RECORDS SUPPLIED:
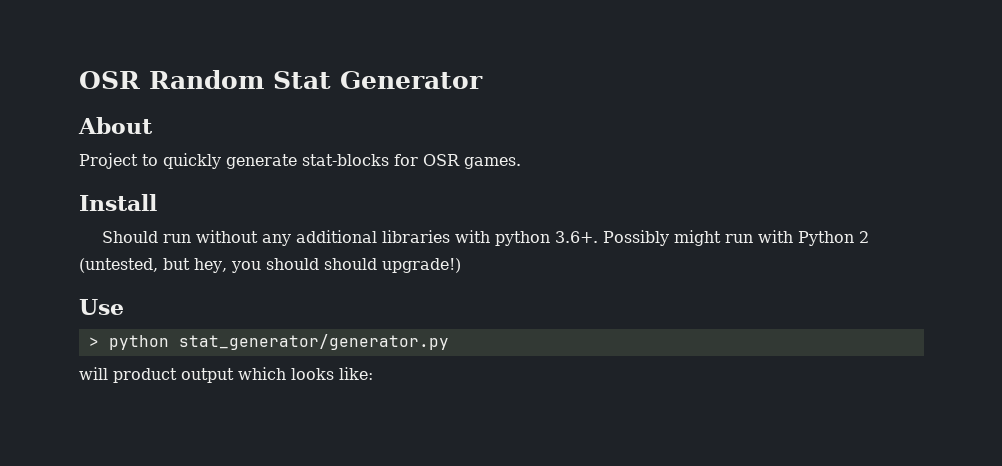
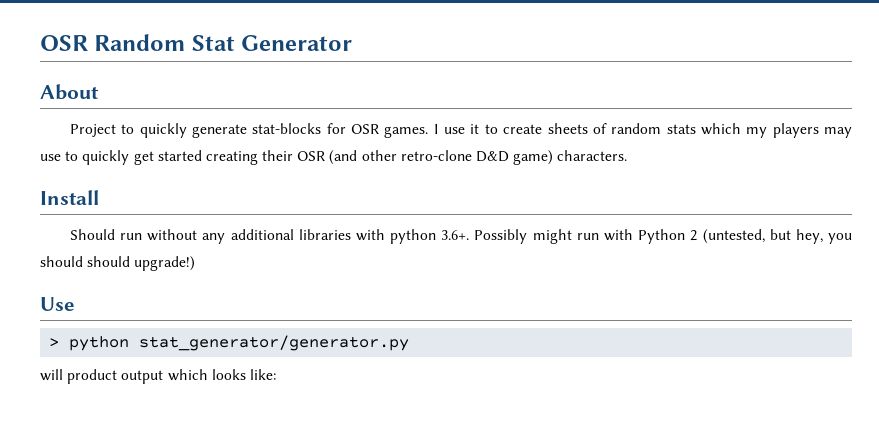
+ I use it to create sheets of random stats which my players may use to quickly get started creating their OSR (and other retro-clone D&D game) characters.

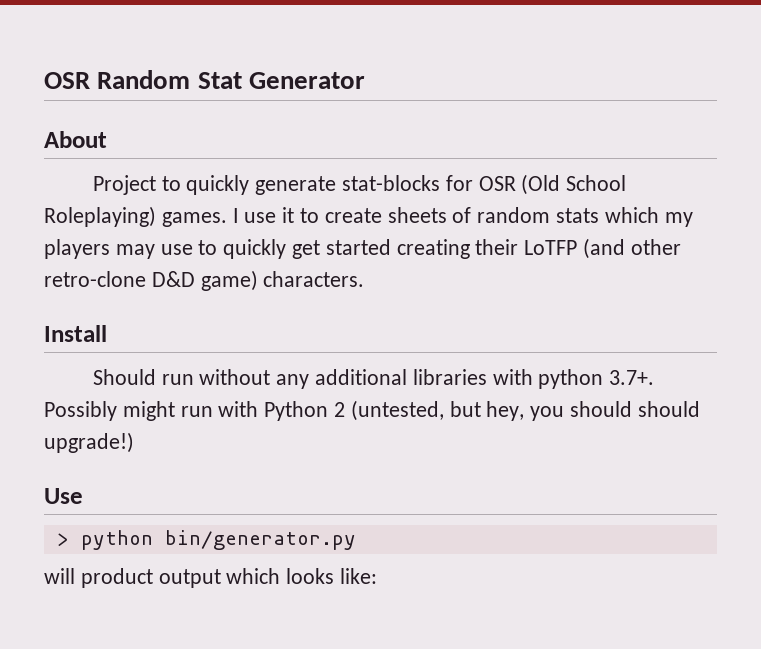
- Project to quickly generate stat-blocks for OSR games.
+ Project to quickly generate stat-blocks for OSR (Old School Roleplaying) games.
- I use it to create sheets of random stats which my players may use to quickly get started creating their OSR (and other retro-clone D&D game) characters.
+ I use it to create sheets of random stats which my players may use to quickly get started creating their LoTFP (and other retro-clone D&D game) characters.
- Should run without any additional libraries with python 3.6+. Possibly might run with Python 2 (untested, but hey, you should should upgrade!)
+ Should run without any additional libraries with python 3.7+. Possibly might run with Python 2 (untested, but hey, you should should upgrade!)
- > python stat_generator/generator.py
+ > python bin/generator.py

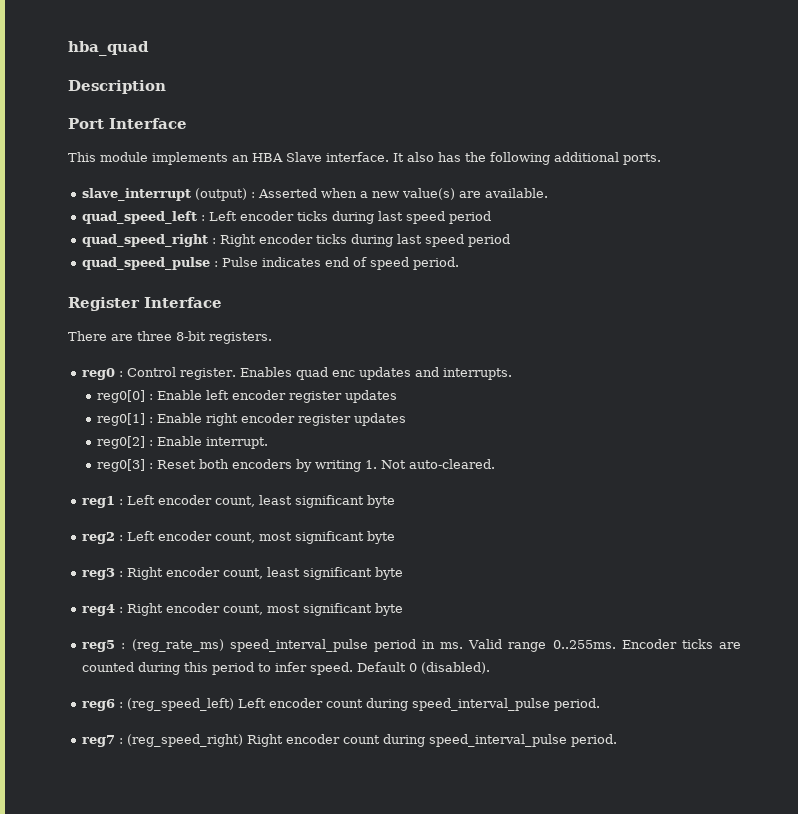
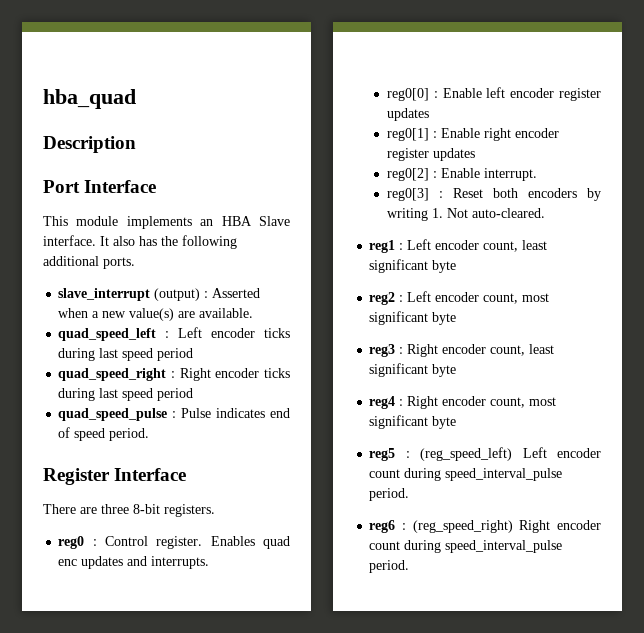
- reg5 : (reg_rate_ms) speed_interval_pulse period in ms. Valid range 0..255ms. Encoder ticks are counted during this period to infer speed. Default 0 (disabled).
- reg6 : (reg_speed_left) Left encoder count during speed_interval_pulse period.
+ reg5 : (reg_speed_left) Left encoder count during speed_interval_pulse period.
- reg7 : (reg_speed_right) Right encoder count during speed_interval_pulse period.
+ reg6 : (reg_speed_right) Right encoder count during speed_interval_pulse period.

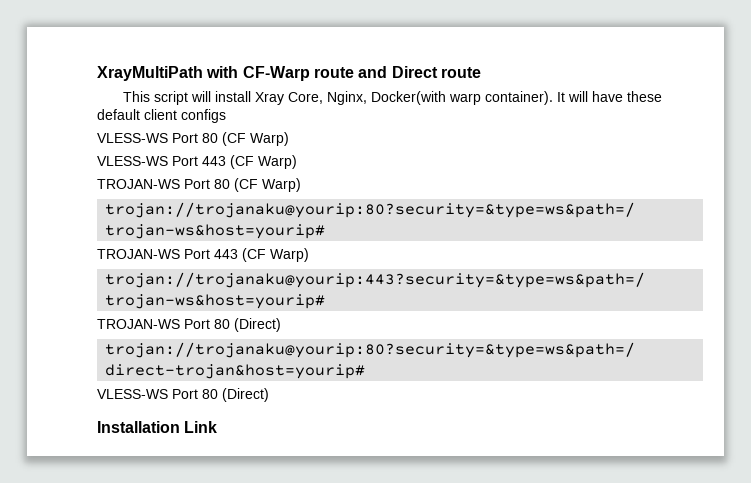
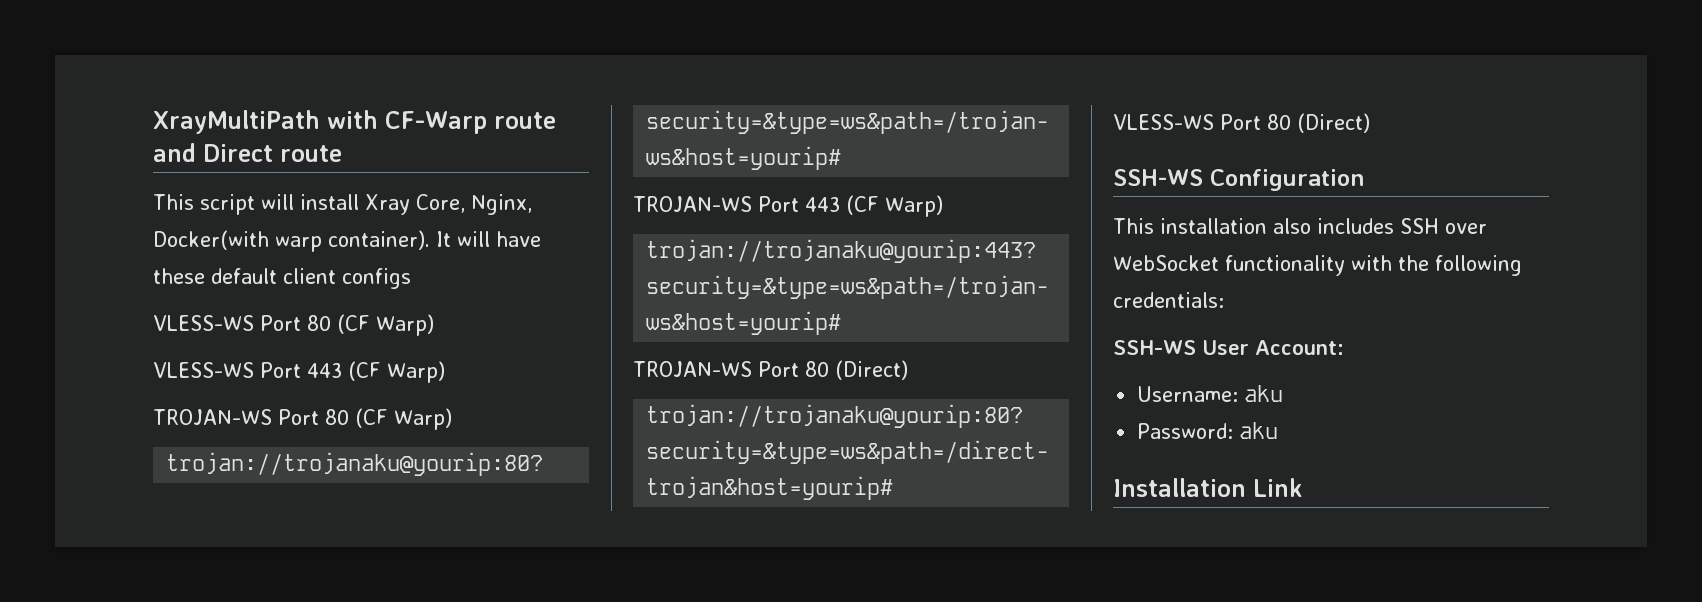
+ SSH-WS Configuration
+ This installation also includes SSH over WebSocket functionality with the following credentials:
+ SSH-WS User Account:
+ Username: aku
+ Password: aku

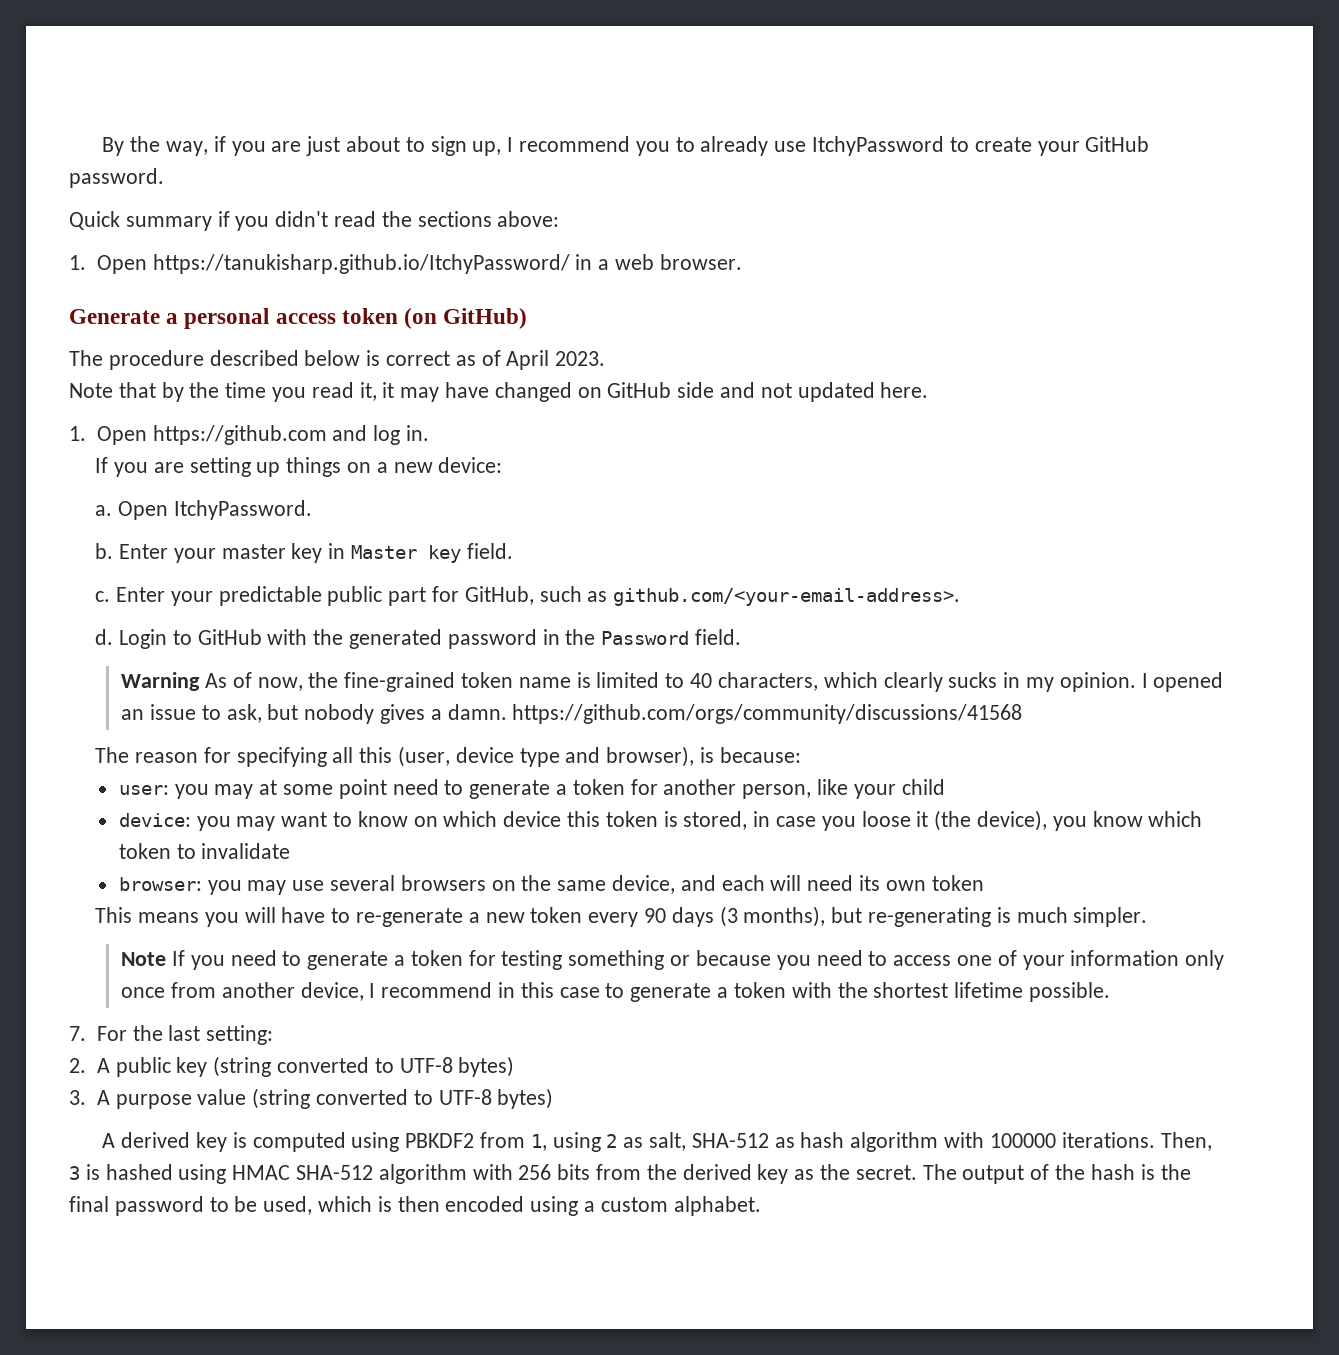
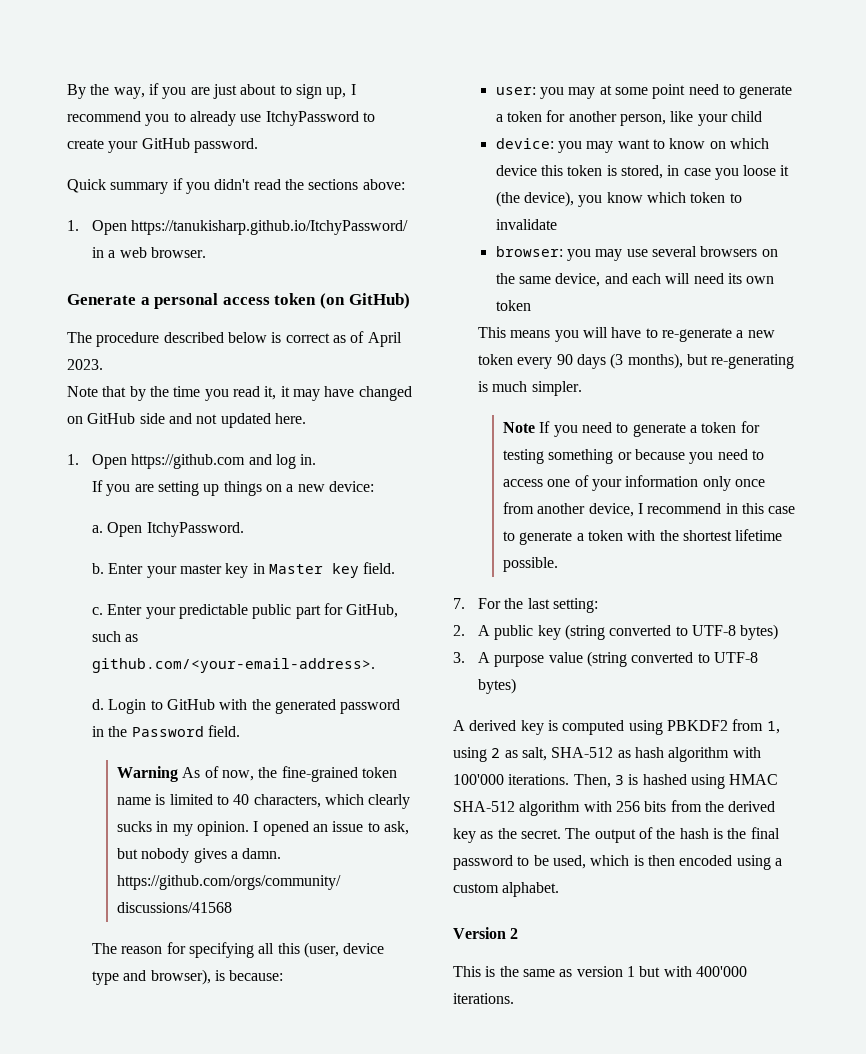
- A derived key is computed using PBKDF2 from 1, using 2 as salt, SHA-512 as hash algorithm with 100000 iterations.
+ A derived key is computed using PBKDF2 from 1, using 2 as salt, SHA-512 as hash algorithm with 100'000 iterations.
+ Version 2
+ This is the same as version 1 but with 400'000 iterations.

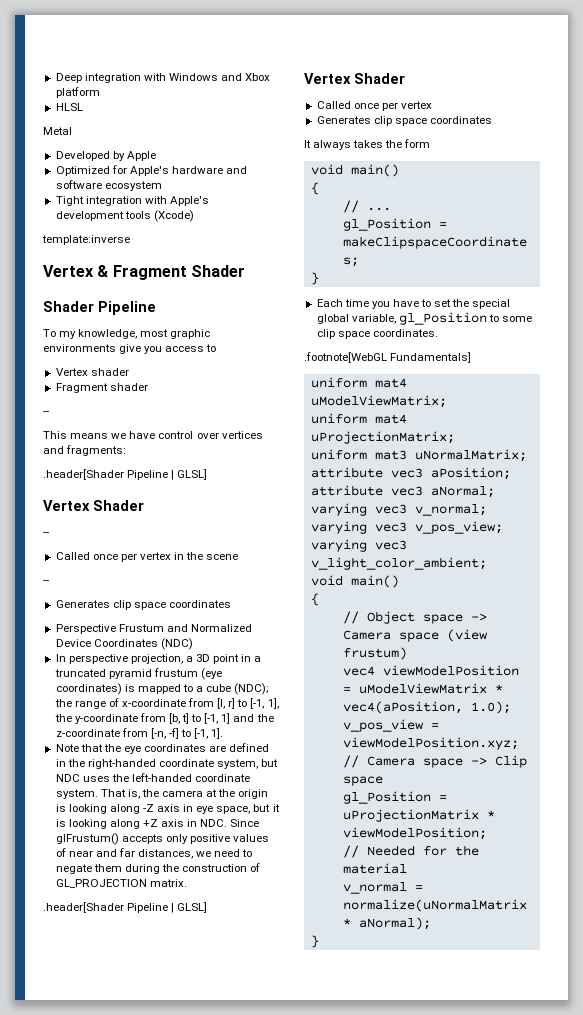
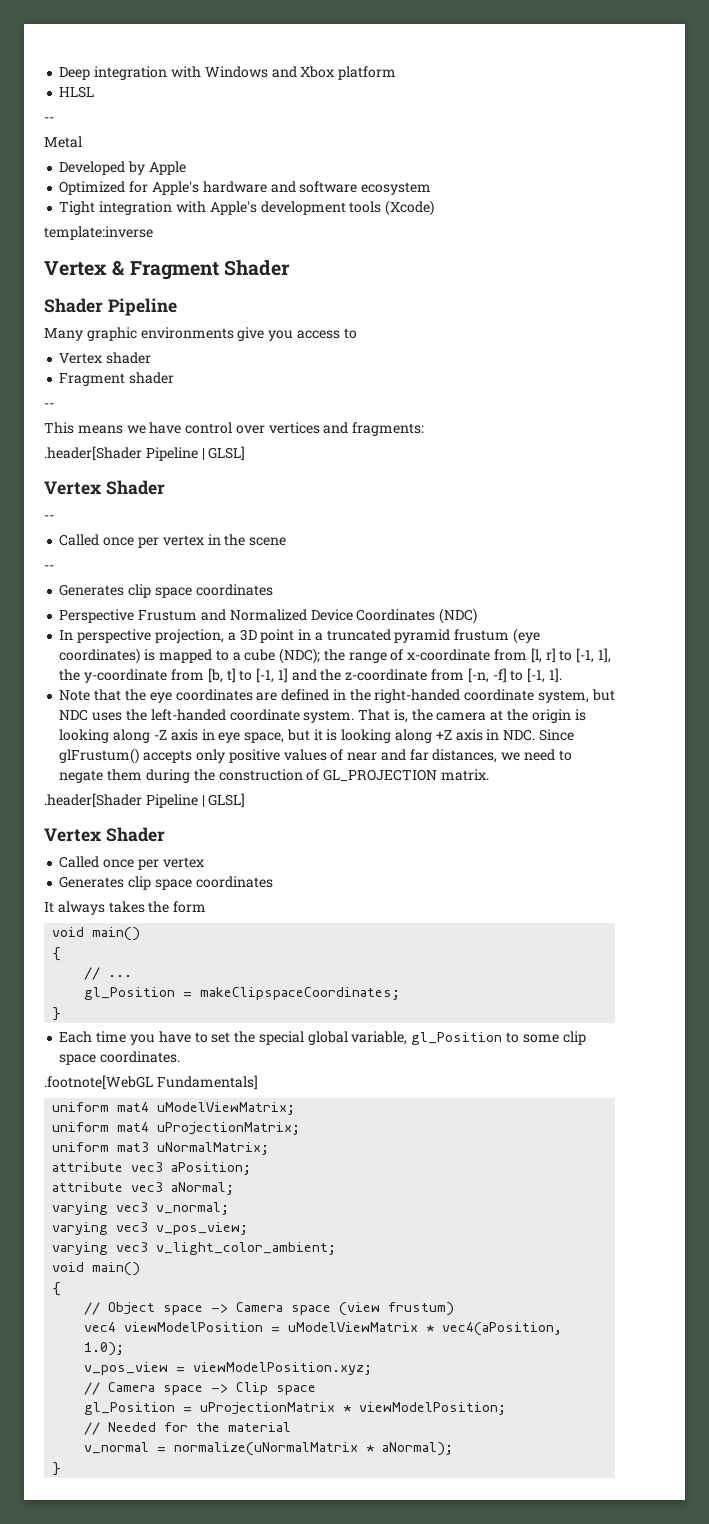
  HLSL
+ --
- To my knowledge, most graphic environments give you access to
+ Many graphic environments give you access to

DIRECTIONS:
The answer should match the data above word for word, with no pictures in it.

FINISHED EXERCISE:
+ I use it to create sheets of random stats which my players may use to quickly get started creating their OSR (and other retro-clone D&D game) characters.

- Project to quickly generate stat-blocks for OSR games.
+ Project to quickly generate stat-blocks for OSR (Old School Roleplaying) games.
- I use it to create sheets of random stats which my players may use to quickly get started creating their OSR (and other retro-clone D&D game) characters.
+ I use it to create sheets of random stats which my players may use to quickly get started creating their LoTFP (and other retro-clone D&D game) characters.
- Should run without any additional libraries with python 3.6+. Possibly might run with Python 2 (untested, but hey, you should should upgrade!)
+ Should run without any additional libraries with python 3.7+. Possibly might run with Python 2 (untested, but hey, you should should upgrade!)
- > python stat_generator/generator.py
+ > python bin/generator.py

- reg5 : (reg_rate_ms) speed_interval_pulse period in ms. Valid range 0..255ms. Encoder ticks are counted during this period to infer speed. Default 0 (disabled).
- reg6 : (reg_speed_left) Left encoder count during speed_interval_pulse period.
+ reg5 : (reg_speed_left) Left encoder count during speed_interval_pulse period.
- reg7 : (reg_speed_right) Right encoder count during speed_interval_pulse period.
+ reg6 : (reg_speed_right) Right encoder count during speed_interval_pulse period.

+ SSH-WS Configuration
+ This installation also includes SSH over WebSocket functionality with the following credentials:
+ SSH-WS User Account:
+ Username: aku
+ Password: aku

- A derived key is computed using PBKDF2 from 1, using 2 as salt, SHA-512 as hash algorithm with 100000 iterations.
+ A derived key is computed using PBKDF2 from 1, using 2 as salt, SHA-512 as hash algorithm with 100'000 iterations.
+ Version 2
+ This is the same as version 1 but with 400'000 iterations.

  HLSL
+ --
- To my knowledge, most graphic environments give you access to
+ Many graphic environments give you access to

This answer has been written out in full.